What is required:
Transcribe all of the data verbatim, please, and leave out its pictures.

(Itemized modification records)
###

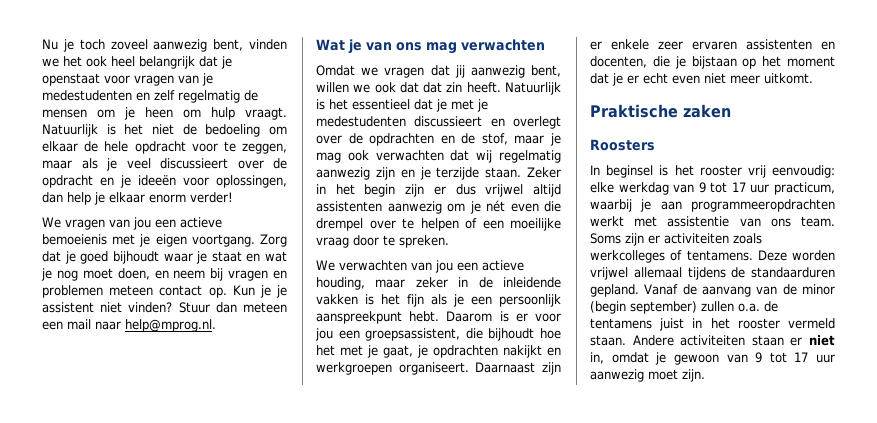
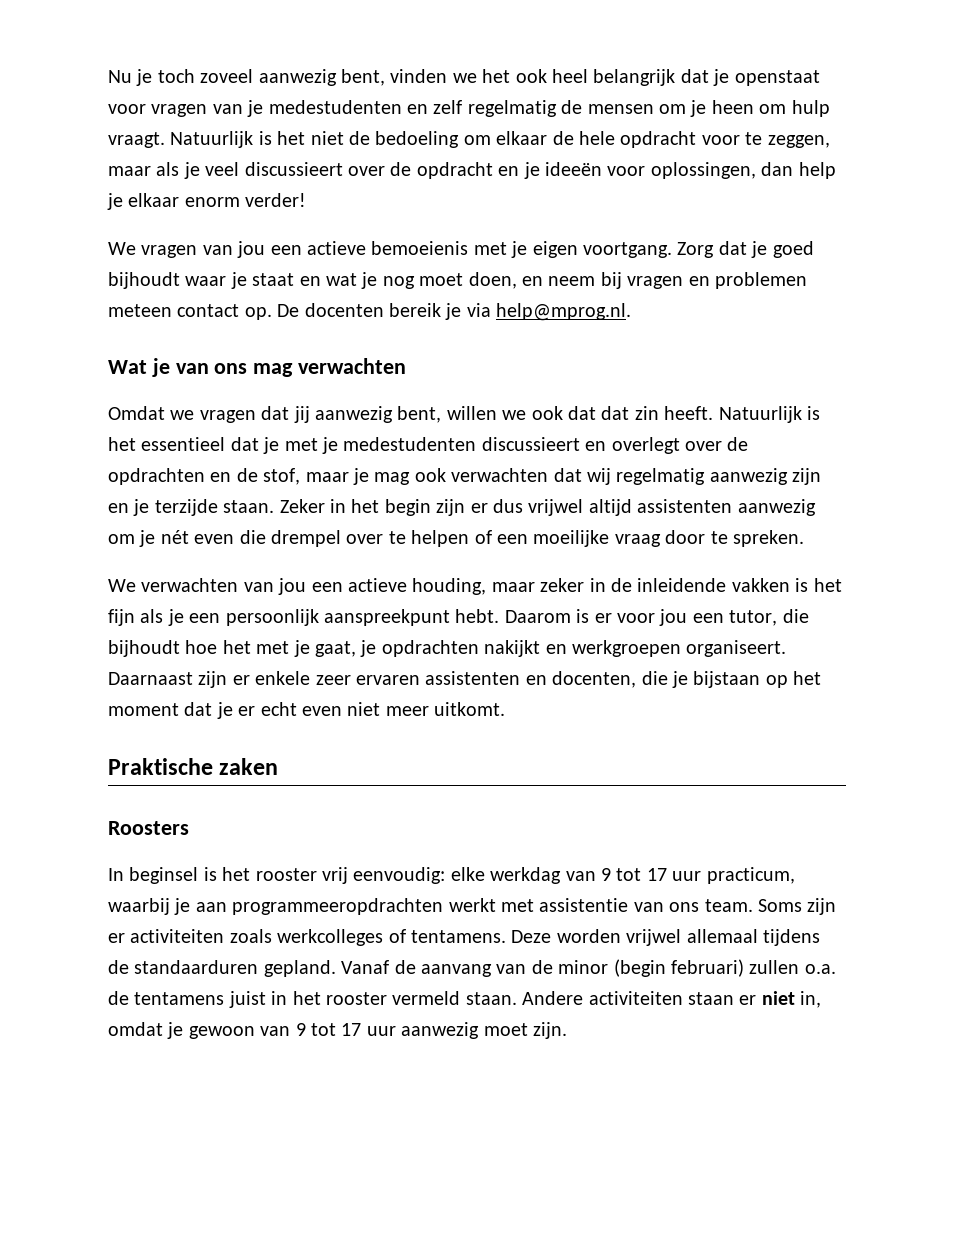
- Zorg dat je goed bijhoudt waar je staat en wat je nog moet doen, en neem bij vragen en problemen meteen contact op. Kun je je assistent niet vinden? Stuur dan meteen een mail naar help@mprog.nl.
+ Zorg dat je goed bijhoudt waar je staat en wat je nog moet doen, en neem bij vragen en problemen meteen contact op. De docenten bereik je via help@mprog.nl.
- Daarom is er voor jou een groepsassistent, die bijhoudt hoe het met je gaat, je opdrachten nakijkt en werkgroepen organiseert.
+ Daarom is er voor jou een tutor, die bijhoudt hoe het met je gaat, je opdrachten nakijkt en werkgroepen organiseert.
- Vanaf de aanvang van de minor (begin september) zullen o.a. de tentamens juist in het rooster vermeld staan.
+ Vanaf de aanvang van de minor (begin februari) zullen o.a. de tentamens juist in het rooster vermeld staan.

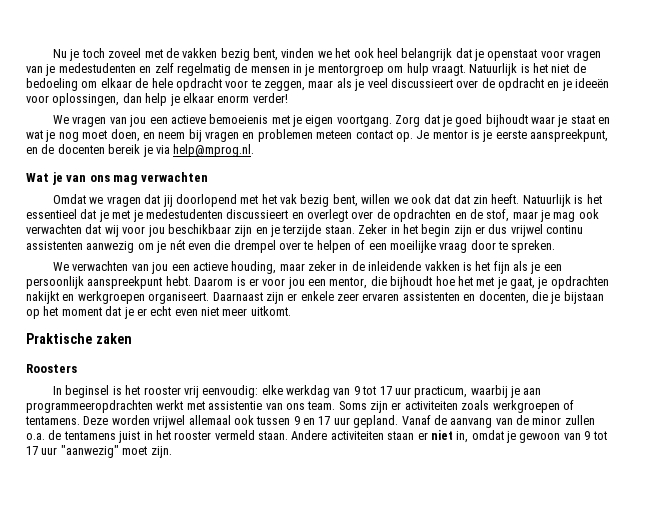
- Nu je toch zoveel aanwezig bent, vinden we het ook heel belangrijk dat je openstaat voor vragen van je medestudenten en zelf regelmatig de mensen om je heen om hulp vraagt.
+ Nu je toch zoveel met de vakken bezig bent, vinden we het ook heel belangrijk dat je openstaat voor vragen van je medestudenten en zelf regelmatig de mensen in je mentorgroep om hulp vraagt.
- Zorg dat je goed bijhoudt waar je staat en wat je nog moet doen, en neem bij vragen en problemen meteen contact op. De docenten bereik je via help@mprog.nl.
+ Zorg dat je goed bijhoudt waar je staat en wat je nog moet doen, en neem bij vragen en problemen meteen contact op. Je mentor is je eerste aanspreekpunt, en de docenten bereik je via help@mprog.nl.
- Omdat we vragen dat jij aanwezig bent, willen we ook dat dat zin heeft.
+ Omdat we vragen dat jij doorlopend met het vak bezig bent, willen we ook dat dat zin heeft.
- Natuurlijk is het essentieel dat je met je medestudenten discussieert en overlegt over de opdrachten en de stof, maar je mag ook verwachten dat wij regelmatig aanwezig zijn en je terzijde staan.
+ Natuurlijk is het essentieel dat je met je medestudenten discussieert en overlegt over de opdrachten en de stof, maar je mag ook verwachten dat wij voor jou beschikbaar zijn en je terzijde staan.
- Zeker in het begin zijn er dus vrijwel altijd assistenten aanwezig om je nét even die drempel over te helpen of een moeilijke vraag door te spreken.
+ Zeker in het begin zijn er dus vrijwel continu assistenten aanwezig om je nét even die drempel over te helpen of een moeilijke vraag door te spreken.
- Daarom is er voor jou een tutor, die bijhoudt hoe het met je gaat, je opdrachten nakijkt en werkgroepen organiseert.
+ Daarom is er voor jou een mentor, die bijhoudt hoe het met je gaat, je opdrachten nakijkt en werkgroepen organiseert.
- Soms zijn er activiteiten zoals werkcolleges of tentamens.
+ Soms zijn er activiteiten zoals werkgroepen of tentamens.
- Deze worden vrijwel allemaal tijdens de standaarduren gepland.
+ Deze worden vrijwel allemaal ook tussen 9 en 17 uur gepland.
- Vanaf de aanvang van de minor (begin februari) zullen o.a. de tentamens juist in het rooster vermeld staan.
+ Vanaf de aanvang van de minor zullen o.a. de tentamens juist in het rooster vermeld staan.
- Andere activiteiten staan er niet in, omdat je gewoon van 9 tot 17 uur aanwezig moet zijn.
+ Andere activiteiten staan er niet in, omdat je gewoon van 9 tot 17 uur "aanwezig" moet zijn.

###

Solution to this task:
- Zorg dat je goed bijhoudt waar je staat en wat je nog moet doen, en neem bij vragen en problemen meteen contact op. Kun je je assistent niet vinden? Stuur dan meteen een mail naar help@mprog.nl.
+ Zorg dat je goed bijhoudt waar je staat en wat je nog moet doen, en neem bij vragen en problemen meteen contact op. De docenten bereik je via help@mprog.nl.
- Daarom is er voor jou een groepsassistent, die bijhoudt hoe het met je gaat, je opdrachten nakijkt en werkgroepen organiseert.
+ Daarom is er voor jou een tutor, die bijhoudt hoe het met je gaat, je opdrachten nakijkt en werkgroepen organiseert.
- Vanaf de aanvang van de minor (begin september) zullen o.a. de tentamens juist in het rooster vermeld staan.
+ Vanaf de aanvang van de minor (begin februari) zullen o.a. de tentamens juist in het rooster vermeld staan.

- Nu je toch zoveel aanwezig bent, vinden we het ook heel belangrijk dat je openstaat voor vragen van je medestudenten en zelf regelmatig de mensen om je heen om hulp vraagt.
+ Nu je toch zoveel met de vakken bezig bent, vinden we het ook heel belangrijk dat je openstaat voor vragen van je medestudenten en zelf regelmatig de mensen in je mentorgroep om hulp vraagt.
- Zorg dat je goed bijhoudt waar je staat en wat je nog moet doen, en neem bij vragen en problemen meteen contact op. De docenten bereik je via help@mprog.nl.
+ Zorg dat je goed bijhoudt waar je staat en wat je nog moet doen, en neem bij vragen en problemen meteen contact op. Je mentor is je eerste aanspreekpunt, en de docenten bereik je via help@mprog.nl.
- Omdat we vragen dat jij aanwezig bent, willen we ook dat dat zin heeft.
+ Omdat we vragen dat jij doorlopend met het vak bezig bent, willen we ook dat dat zin heeft.
- Natuurlijk is het essentieel dat je met je medestudenten discussieert en overlegt over de opdrachten en de stof, maar je mag ook verwachten dat wij regelmatig aanwezig zijn en je terzijde staan.
+ Natuurlijk is het essentieel dat je met je medestudenten discussieert en overlegt over de opdrachten en de stof, maar je mag ook verwachten dat wij voor jou beschikbaar zijn en je terzijde staan.
- Zeker in het begin zijn er dus vrijwel altijd assistenten aanwezig om je nét even die drempel over te helpen of een moeilijke vraag door te spreken.
+ Zeker in het begin zijn er dus vrijwel continu assistenten aanwezig om je nét even die drempel over te helpen of een moeilijke vraag door te spreken.
- Daarom is er voor jou een tutor, die bijhoudt hoe het met je gaat, je opdrachten nakijkt en werkgroepen organiseert.
+ Daarom is er voor jou een mentor, die bijhoudt hoe het met je gaat, je opdrachten nakijkt en werkgroepen organiseert.
- Soms zijn er activiteiten zoals werkcolleges of tentamens.
+ Soms zijn er activiteiten zoals werkgroepen of tentamens.
- Deze worden vrijwel allemaal tijdens de standaarduren gepland.
+ Deze worden vrijwel allemaal ook tussen 9 en 17 uur gepland.
- Vanaf de aanvang van de minor (begin februari) zullen o.a. de tentamens juist in het rooster vermeld staan.
+ Vanaf de aanvang van de minor zullen o.a. de tentamens juist in het rooster vermeld staan.
- Andere activiteiten staan er niet in, omdat je gewoon van 9 tot 17 uur aanwezig moet zijn.
+ Andere activiteiten staan er niet in, omdat je gewoon van 9 tot 17 uur "aanwezig" moet zijn.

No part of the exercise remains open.